* _Problem_
For each line below, check for "position"; give only the total of lines where it occurs.

Exercise input below:

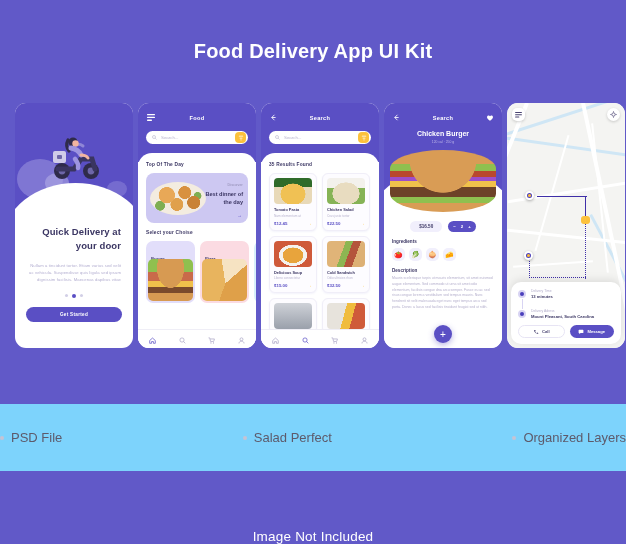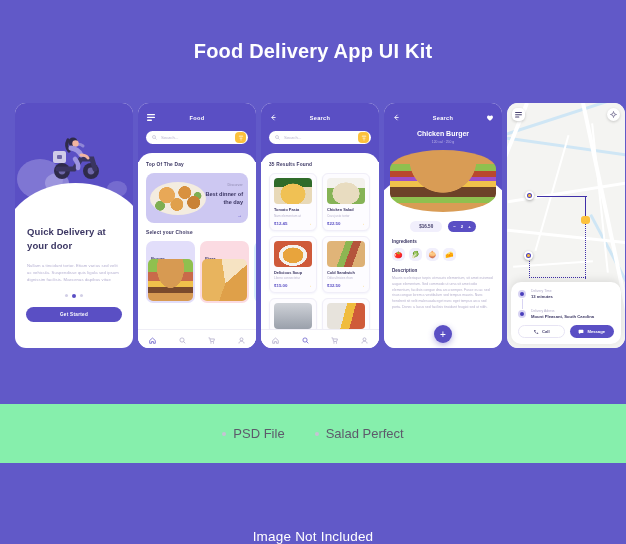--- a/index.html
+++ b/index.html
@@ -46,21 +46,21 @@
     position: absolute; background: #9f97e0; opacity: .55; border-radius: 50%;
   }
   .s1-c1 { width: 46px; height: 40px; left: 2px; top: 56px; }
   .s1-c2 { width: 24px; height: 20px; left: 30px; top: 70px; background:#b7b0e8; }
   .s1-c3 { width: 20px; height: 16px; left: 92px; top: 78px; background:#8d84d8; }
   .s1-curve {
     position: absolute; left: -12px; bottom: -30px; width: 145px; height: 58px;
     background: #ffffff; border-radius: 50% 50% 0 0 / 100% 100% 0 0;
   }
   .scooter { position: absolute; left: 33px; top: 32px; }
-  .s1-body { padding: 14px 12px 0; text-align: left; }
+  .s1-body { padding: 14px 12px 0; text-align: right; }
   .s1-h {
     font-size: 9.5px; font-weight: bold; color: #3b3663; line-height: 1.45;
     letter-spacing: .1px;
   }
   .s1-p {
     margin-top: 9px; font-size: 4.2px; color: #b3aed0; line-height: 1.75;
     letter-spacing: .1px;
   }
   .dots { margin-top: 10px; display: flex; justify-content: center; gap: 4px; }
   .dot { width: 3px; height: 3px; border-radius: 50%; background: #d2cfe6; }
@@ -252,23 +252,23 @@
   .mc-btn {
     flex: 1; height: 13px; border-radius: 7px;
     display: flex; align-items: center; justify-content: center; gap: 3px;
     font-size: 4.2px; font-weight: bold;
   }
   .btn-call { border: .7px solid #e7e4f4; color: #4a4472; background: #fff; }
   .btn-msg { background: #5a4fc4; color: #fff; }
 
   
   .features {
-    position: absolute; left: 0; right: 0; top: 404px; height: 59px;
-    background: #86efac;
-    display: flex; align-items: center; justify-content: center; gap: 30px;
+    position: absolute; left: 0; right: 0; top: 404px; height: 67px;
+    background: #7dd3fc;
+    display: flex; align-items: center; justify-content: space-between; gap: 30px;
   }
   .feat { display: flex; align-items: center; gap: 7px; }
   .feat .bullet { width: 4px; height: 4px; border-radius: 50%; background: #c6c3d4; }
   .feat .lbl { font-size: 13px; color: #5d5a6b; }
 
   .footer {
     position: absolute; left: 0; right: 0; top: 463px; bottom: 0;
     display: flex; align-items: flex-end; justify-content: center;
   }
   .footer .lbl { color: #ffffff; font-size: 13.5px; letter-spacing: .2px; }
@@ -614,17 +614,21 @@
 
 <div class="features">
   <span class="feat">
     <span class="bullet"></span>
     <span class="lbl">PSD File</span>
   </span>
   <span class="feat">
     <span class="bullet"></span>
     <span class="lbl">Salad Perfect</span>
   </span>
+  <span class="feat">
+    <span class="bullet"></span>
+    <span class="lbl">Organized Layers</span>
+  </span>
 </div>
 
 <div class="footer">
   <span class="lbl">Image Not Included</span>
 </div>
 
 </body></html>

End of Exercise input.

* _Answer space_
6